## Work item
Beginning with the line that holds "thank you for" and finishing with the line that holds "html: none ->", repeat the listing exactly, leaving every picture out.

## Source data

--- START ---

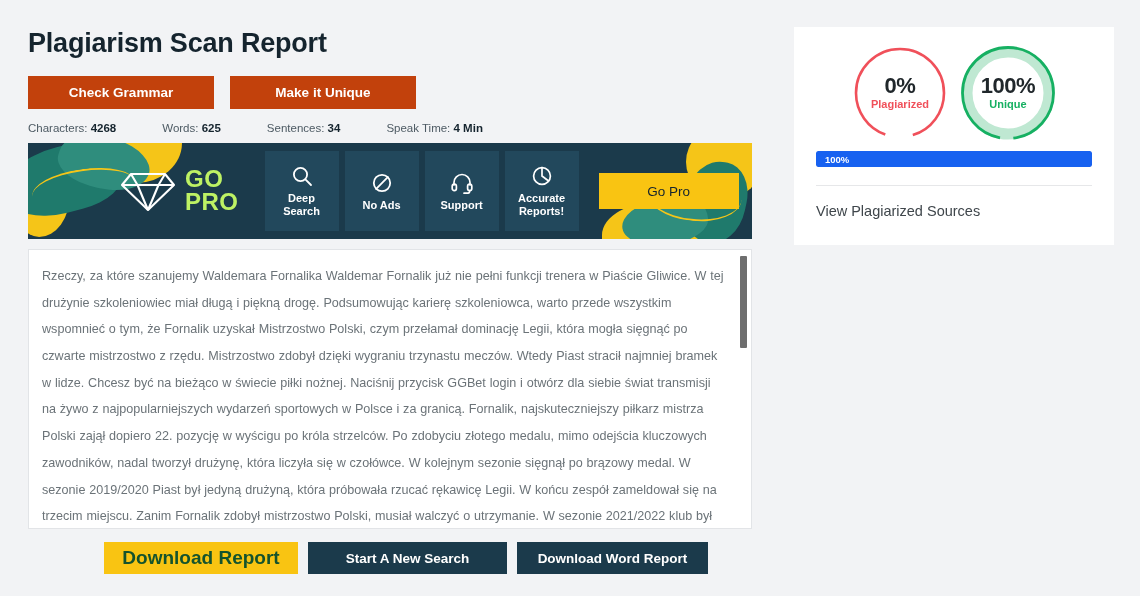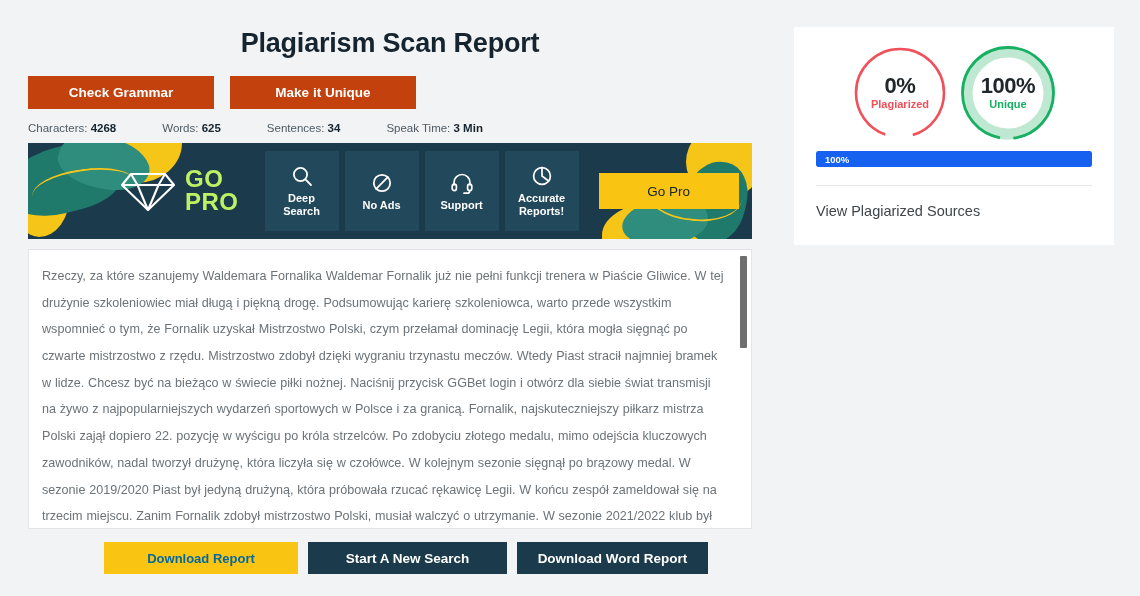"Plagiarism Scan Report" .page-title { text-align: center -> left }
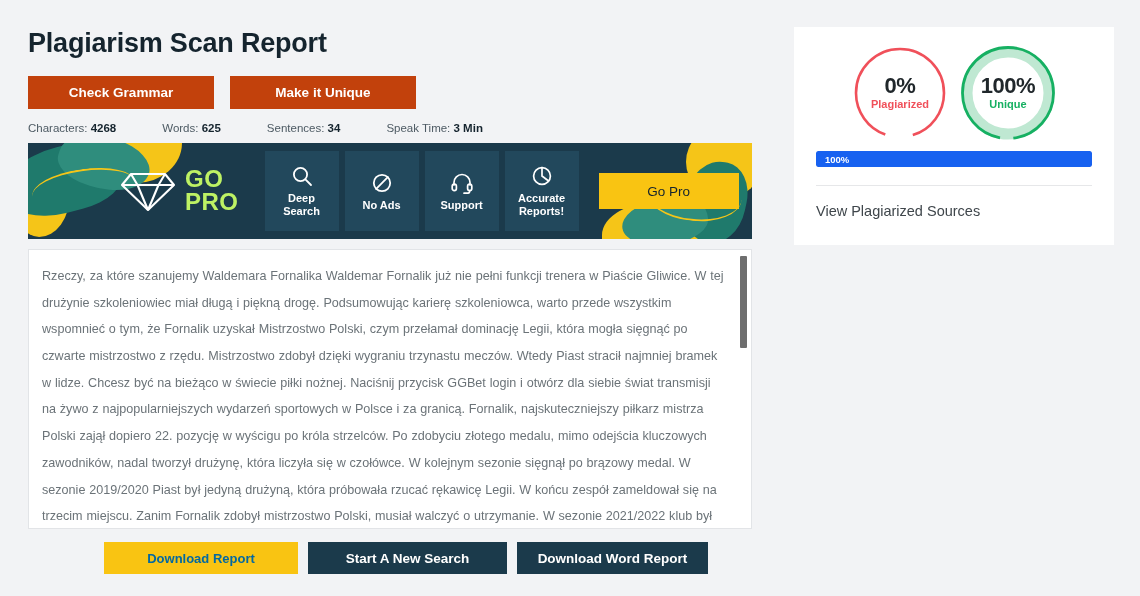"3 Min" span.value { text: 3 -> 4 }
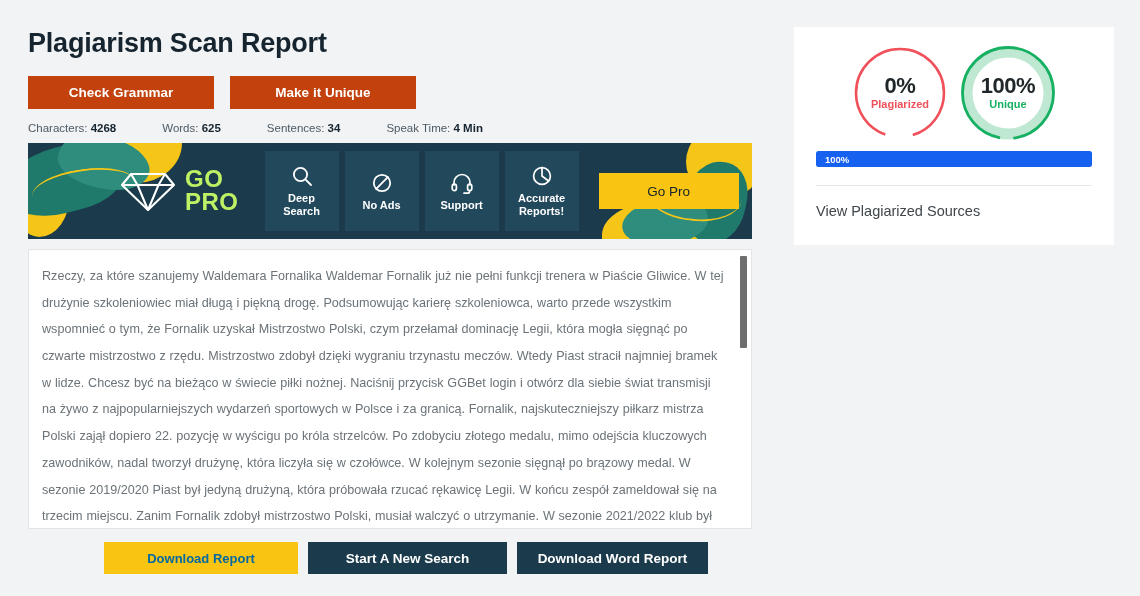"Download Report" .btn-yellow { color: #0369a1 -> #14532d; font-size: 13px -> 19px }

--- END ---
--- START ---

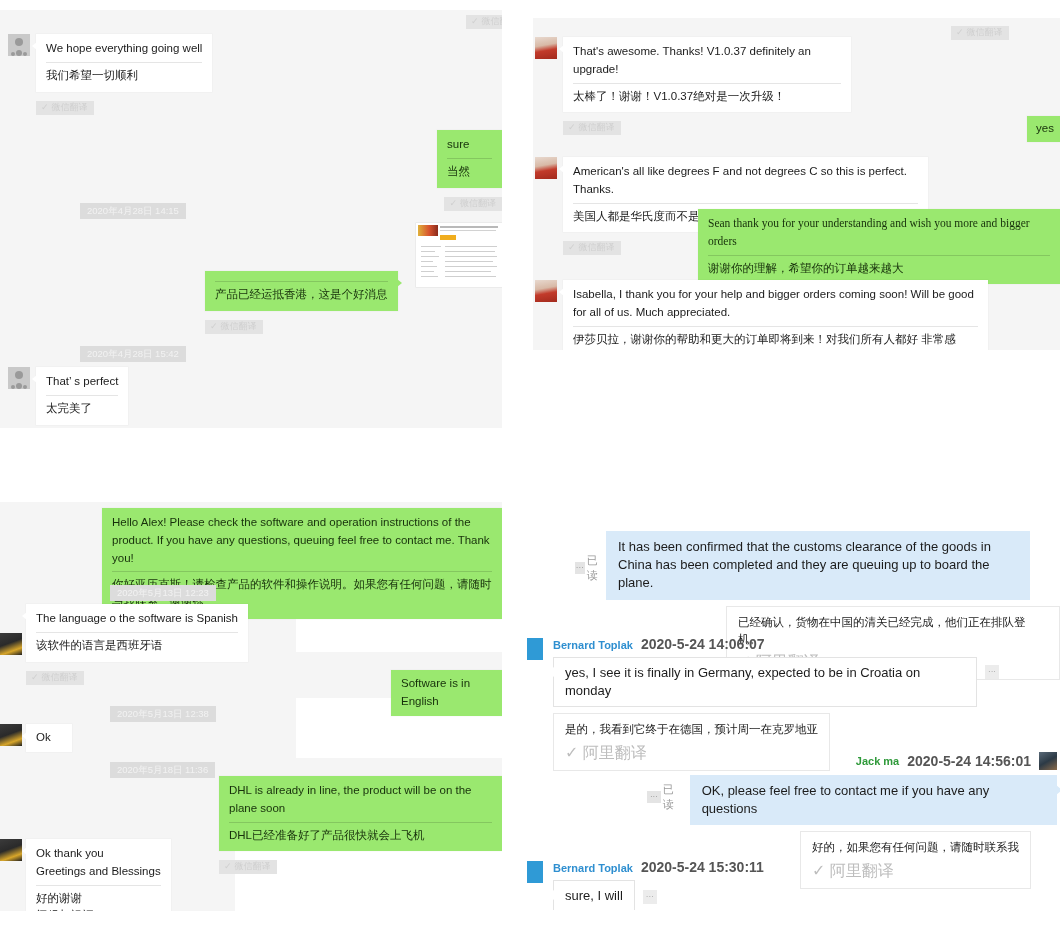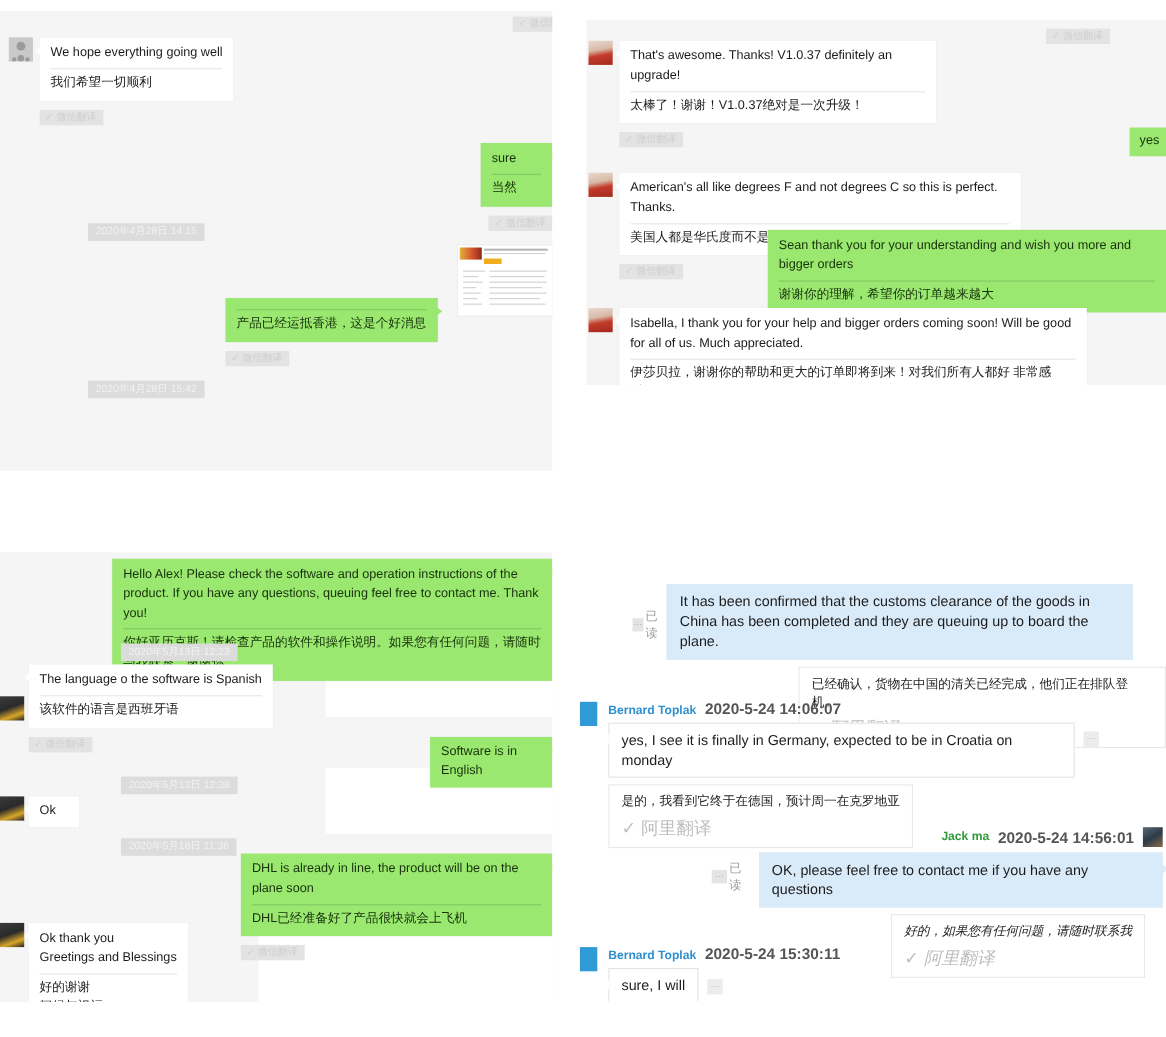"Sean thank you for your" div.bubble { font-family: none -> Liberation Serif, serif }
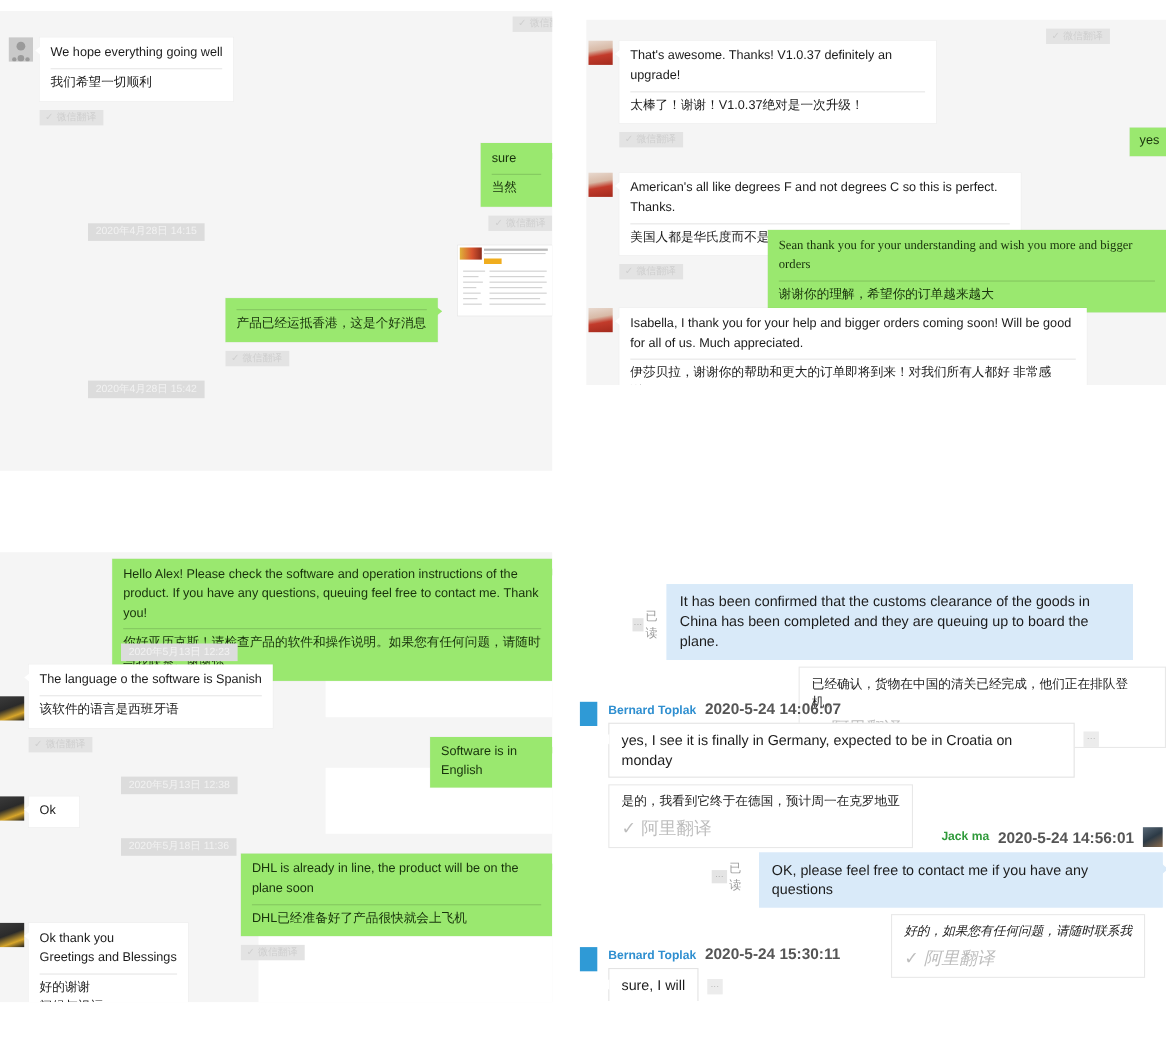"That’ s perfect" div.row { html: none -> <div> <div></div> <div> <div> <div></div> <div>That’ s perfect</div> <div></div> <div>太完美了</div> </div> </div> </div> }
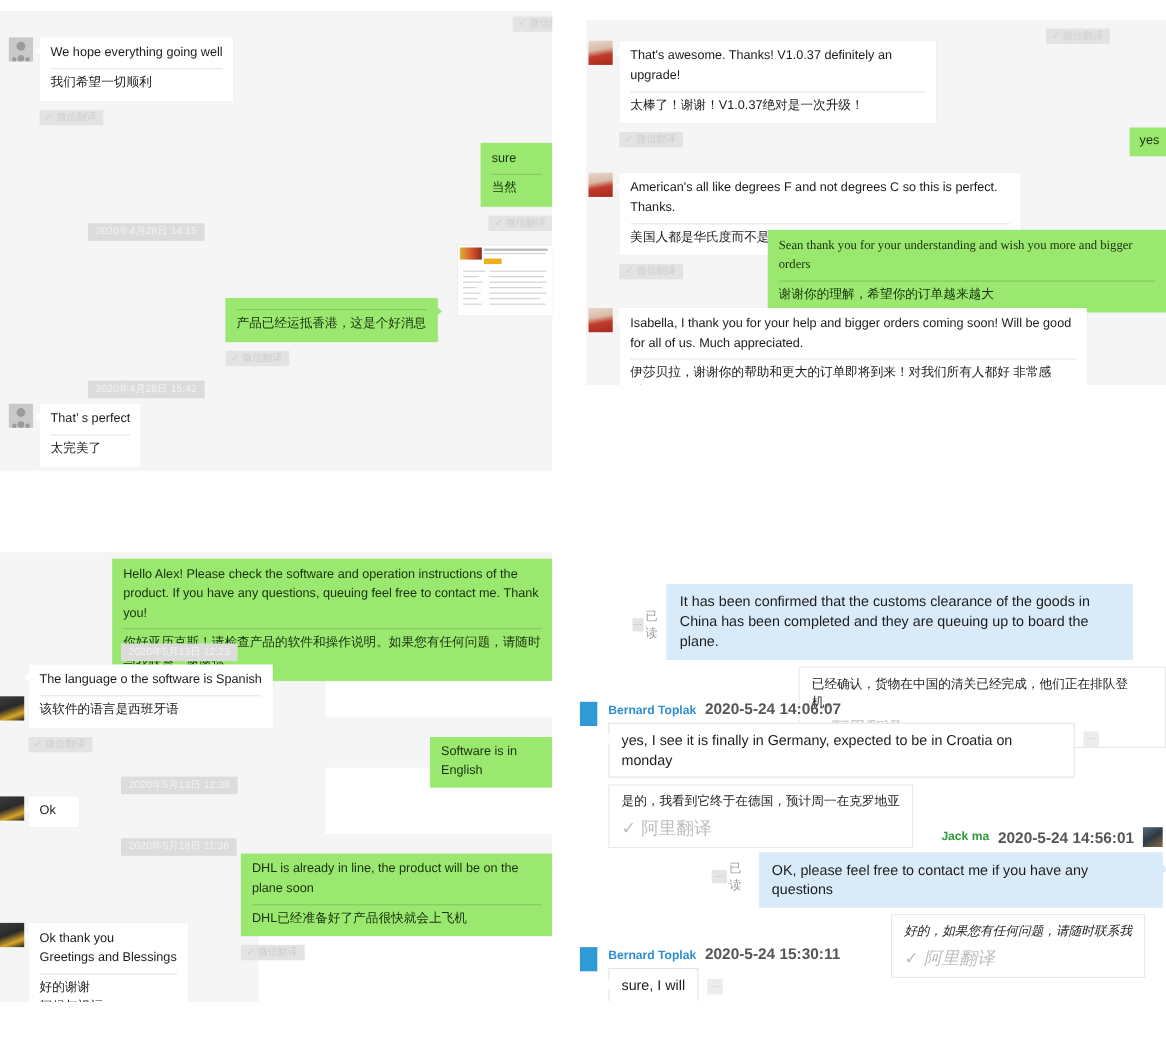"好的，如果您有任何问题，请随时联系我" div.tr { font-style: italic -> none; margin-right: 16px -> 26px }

--- END ---
--- START ---

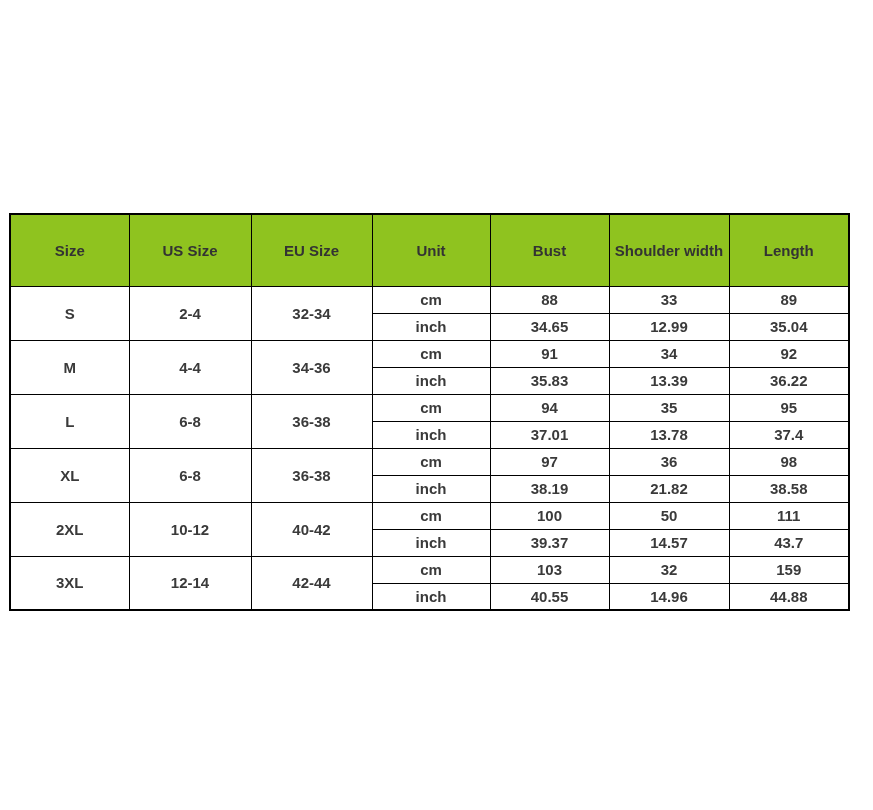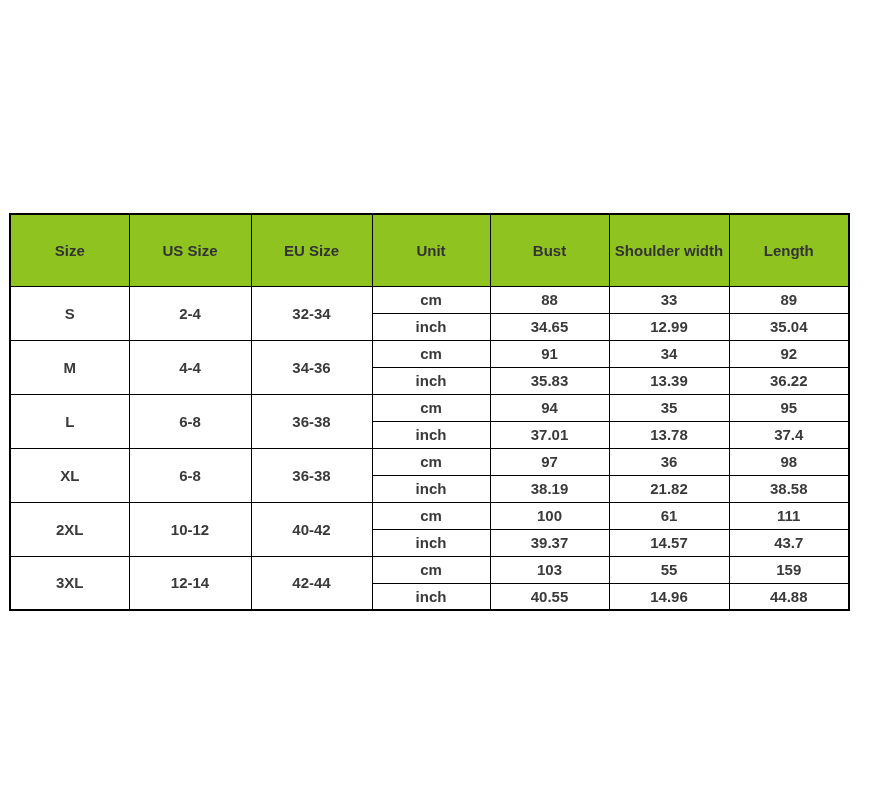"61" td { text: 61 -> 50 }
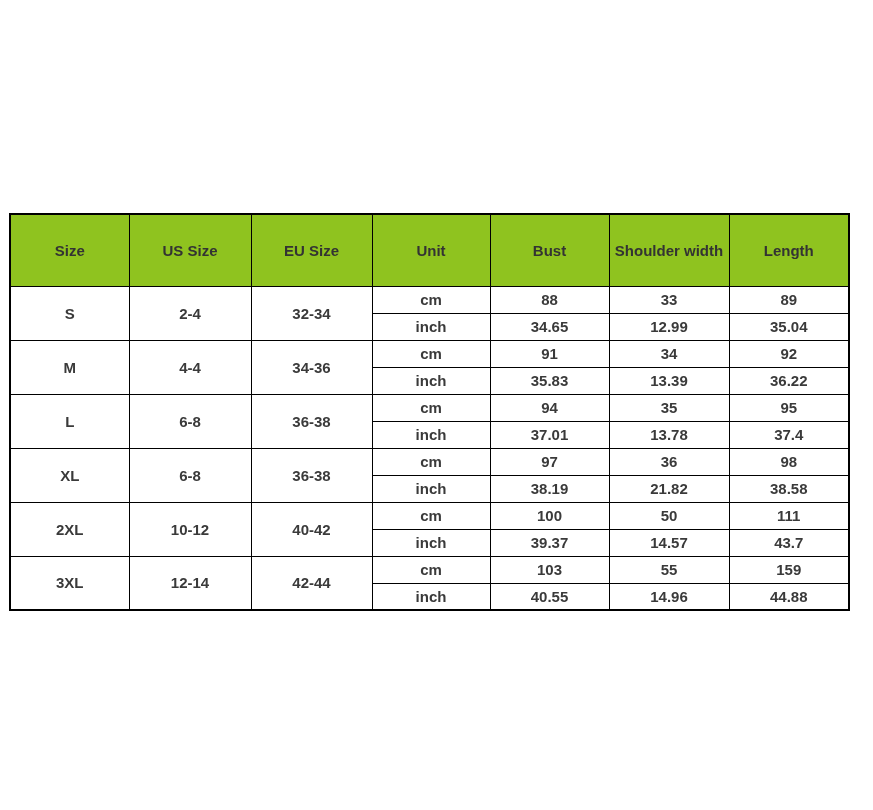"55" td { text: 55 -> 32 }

--- END ---

## Written response
"Sean thank you for your" div.bubble { font-family: none -> Liberation Serif, serif }
"That’ s perfect" div.row { html: none -> <div> <div></div> <div> <div> <div></div> <div>That’ s perfect</div> <div></div> <div>太完美了</div> </div> </div> </div> }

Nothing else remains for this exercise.